Survival of a kiss

    Considering the challenges faced by this production, it’s a miracle that Stop Kiss is opening at all, much less on time. Running at approximately 90 minutes with no intermission, Stop Kiss is the story of two women in New York who meet, fall for each other, and on the night of their first kiss are brutally attacked, leaving one of the women in a coma.

    I know what you’re thinking now: I’ve given away the plot! But not so. Diana Son, the playwright, sets up the timing of the play in a unique manner – the scenes alternate in time, with the first scene before the women kiss, and the second scene after the kiss, with subsequent scenes following in a similar fashion. The joy of the play is not in the fact of the kiss, but rather the discovery of the couple’s blossoming relationship in its many facets. Although the time-jumping may initially be confusing to the unsuspecting theater audience, it is ultimately a very satisfying experience and well worth the initial “Huh?” moment.

    Want to know why it’s such a miracle this show is opening tonight? Here are a just a few examples of the challenges the production has had to survive:

    -More actors have either quit or been fired than there are characters in the play.

    -There is no stage crew. None. Just one person, Bekki Rasmussen, running light board. To put this in perspective, be aware that in many plays, if not most, there are more people backstage than you ever see onstage. In this production of Stop Kiss, the actors have taken on the extra responsibilities.

    -Critical financial concerns. Aren’t there always financial concerns in theater? Of course. This production was no exception.
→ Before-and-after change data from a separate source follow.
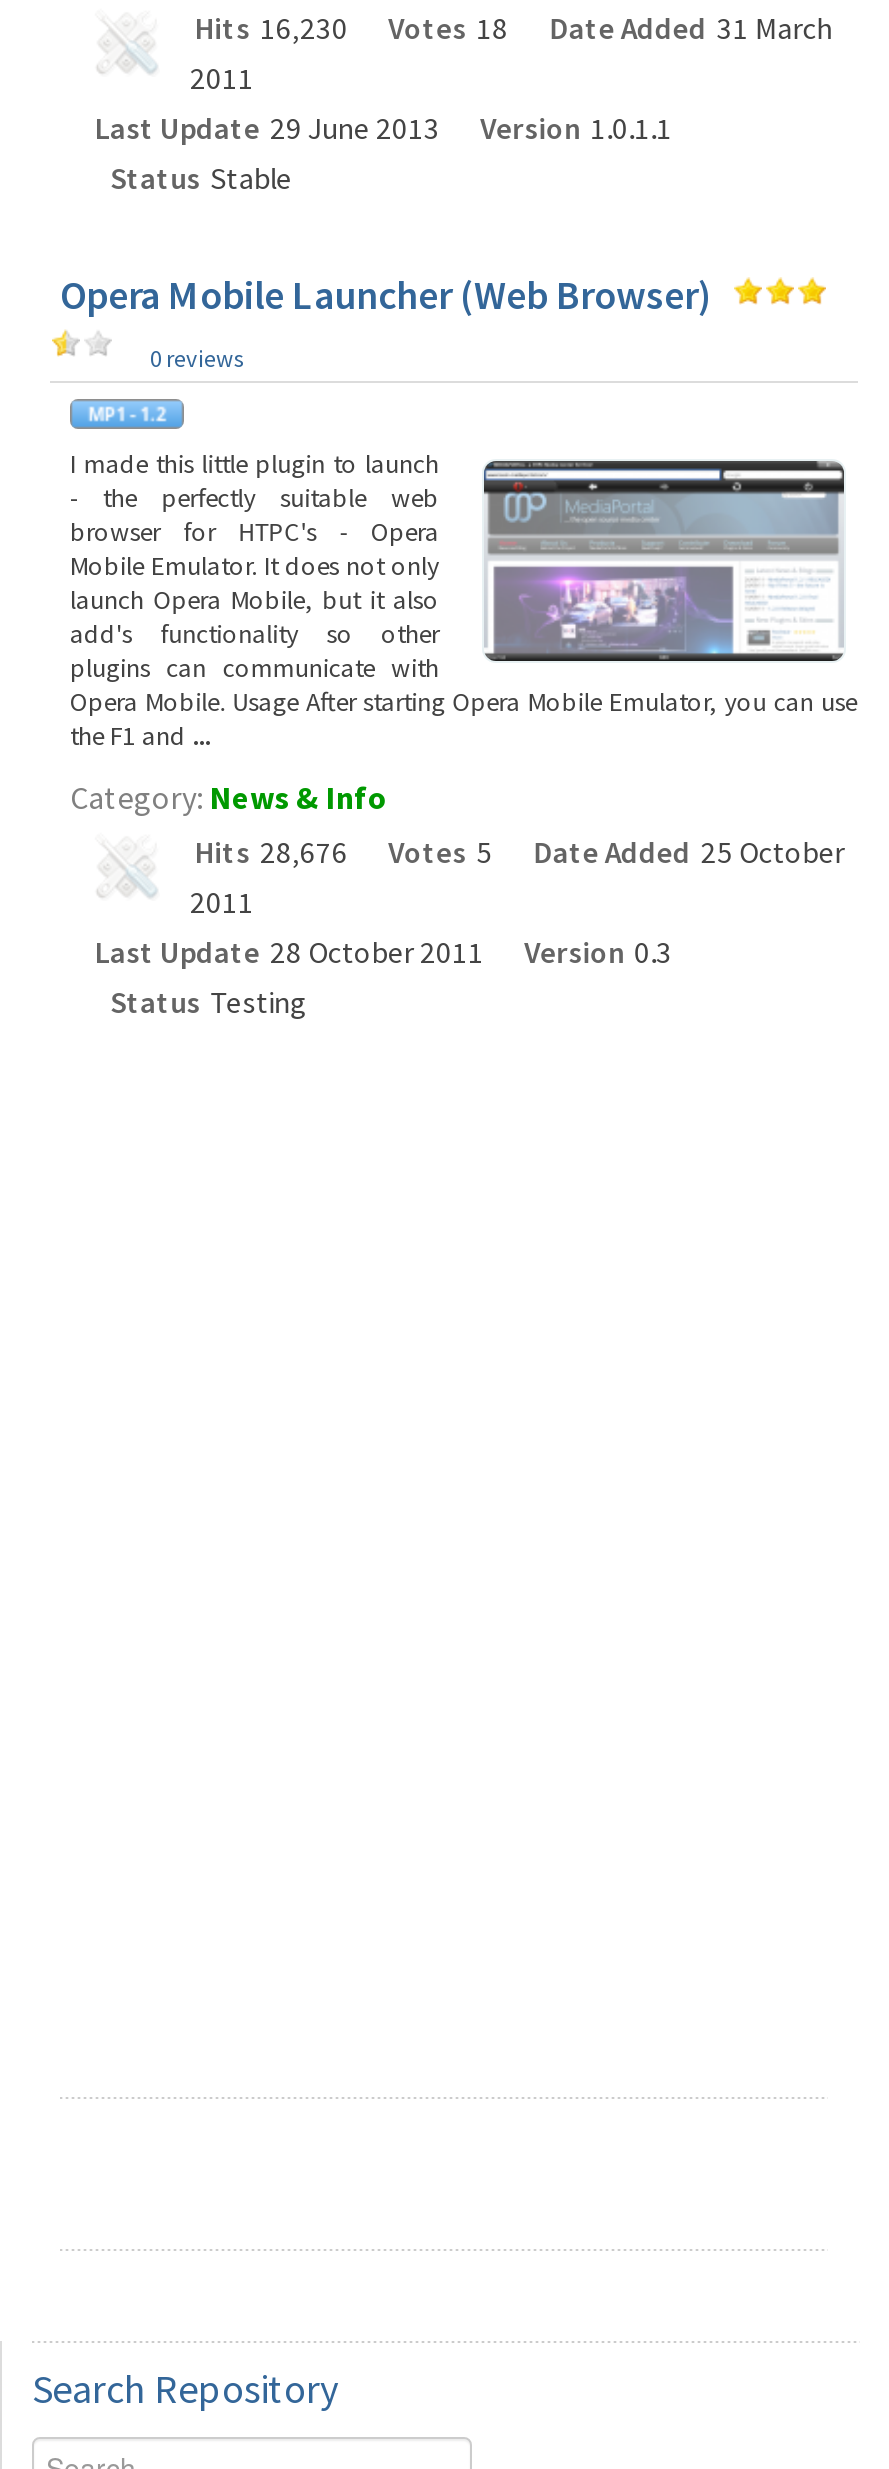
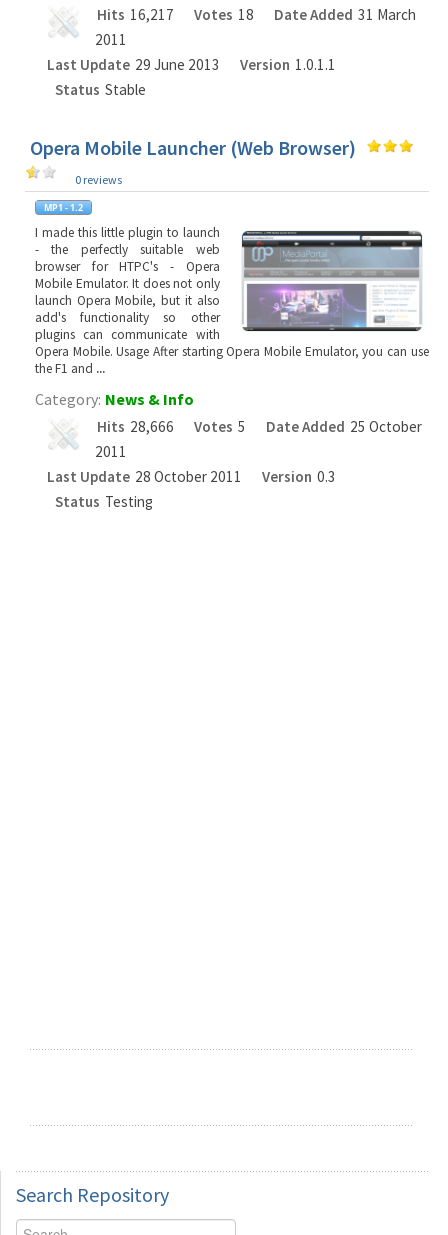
- Hits 16,230 Votes 18 Date Added 31 March
+ Hits 16,217 Votes 18 Date Added 31 March

- Hits 28,676 Votes 5 Date Added 25 October
+ Hits 28,666 Votes 5 Date Added 25 October
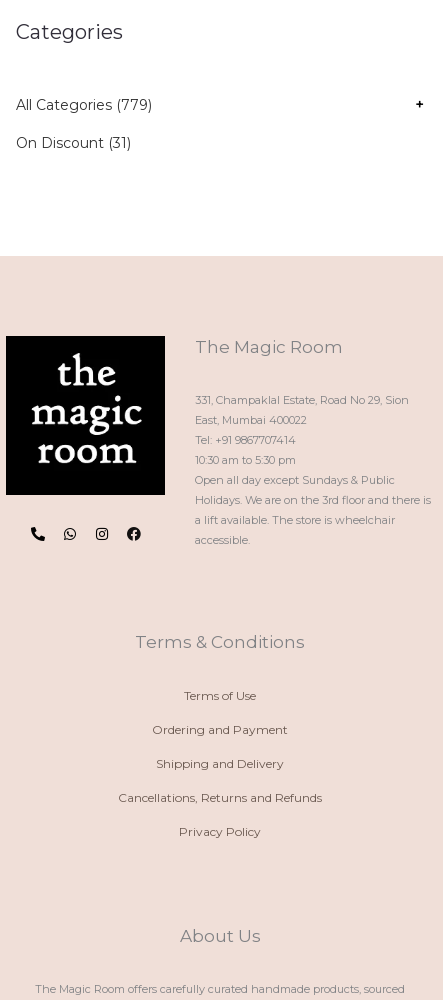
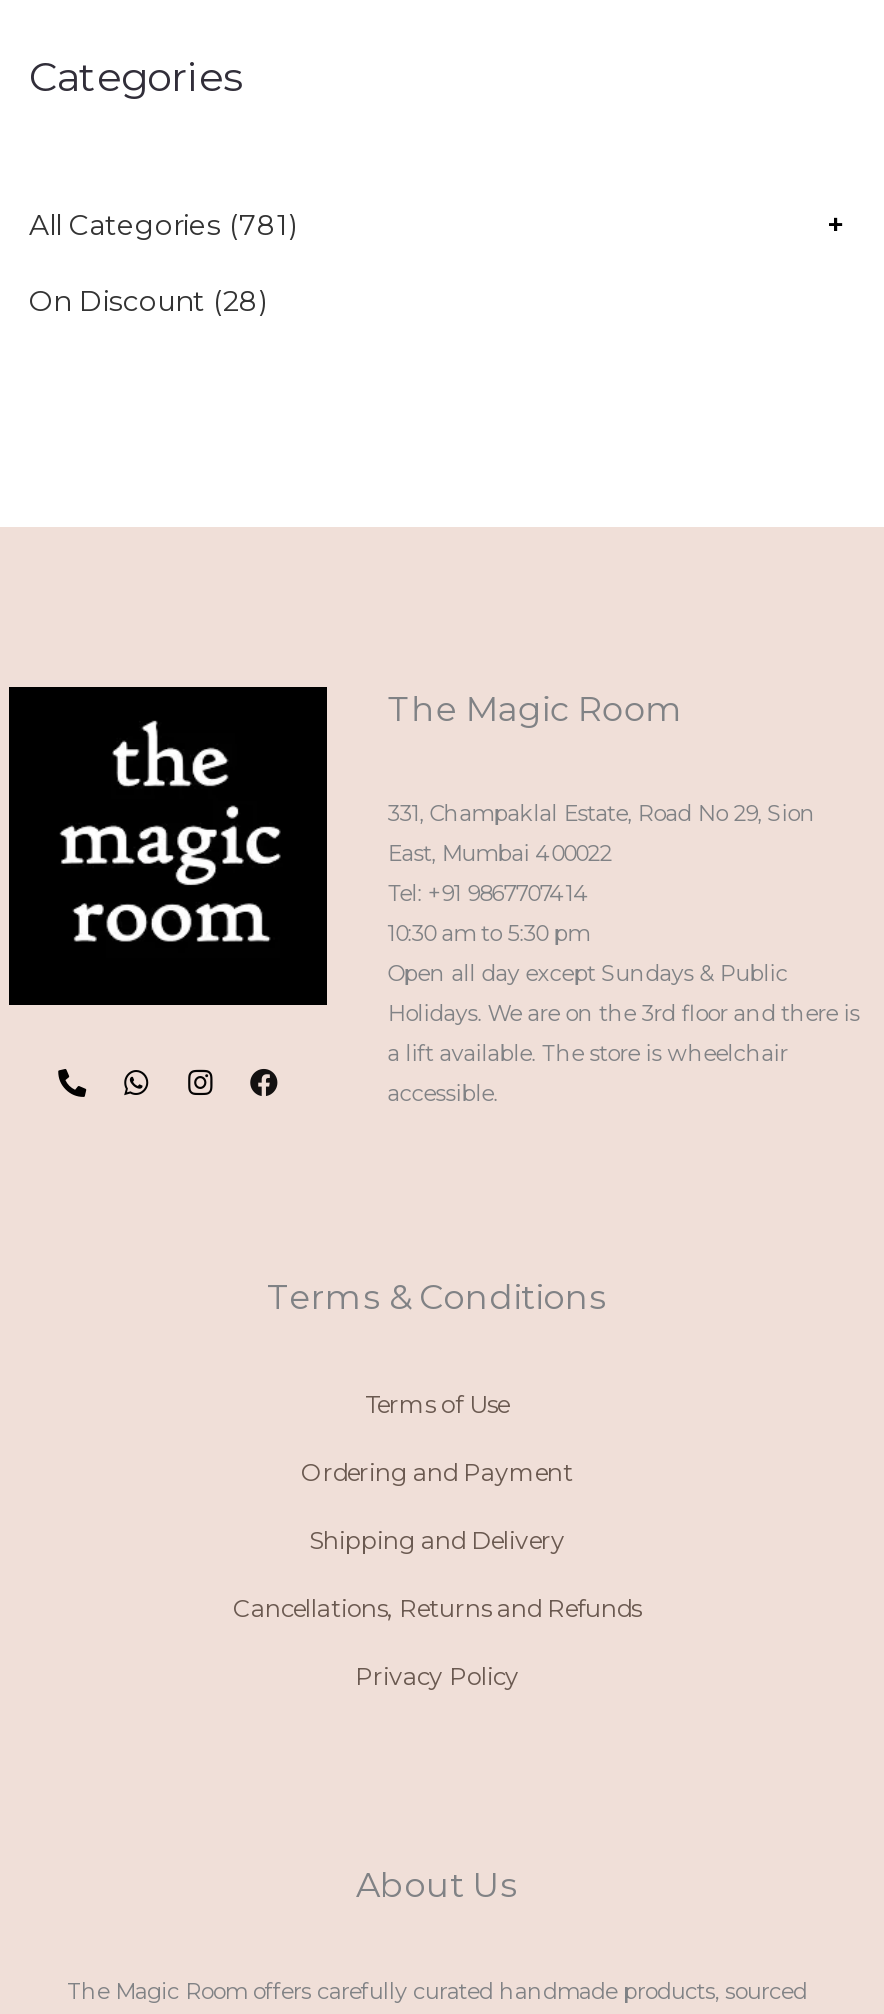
- All Categories (779)
+ All Categories (781)

- On Discount (31)
+ On Discount (28)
    The focus in this version of Diana Son’s classic is solely on the main theme of lesbian love for the previously avowed straight girl, and the complications that too-strong friendship and attraction cause in the protagonists’ personal lives. Some of the secondary thematic strains, such as the dichotomy of inner/personal life as opposed to the facade shown to the world, or the impact of subtle cultural differences on a young relationship (even a lesbian one), are essentially ignored and unexplored.

    Supported by TASO (Theater Arts Student Organization), Stop Kiss is completely student-run, student-directed, student-acted, student-everything. The involvement is certainly not limited to theater arts majors, and the cast list sports several names of students from the wider student populace. The lead roles are carried off nicely by Jenny Sullivan and Angelique Powell, who play the characters of Callie and Sara, respectively. The two romantic leads are acted by Hans Eleveld and Blake Mitchell, whose characters both get dissed (obviously) by the lead female characters. Erin Woodcock and Levon Cullen’s supporting-role performances serve as excellent foils for the drama of the central relationship. All of the play’s participants, particularly student director Drew Robinson, deserve acclaim for having survived and persevered.

    Stop Kissopens tonight in the Studio Theater on the first floor of Lincoln Hall at 7:30 p.m.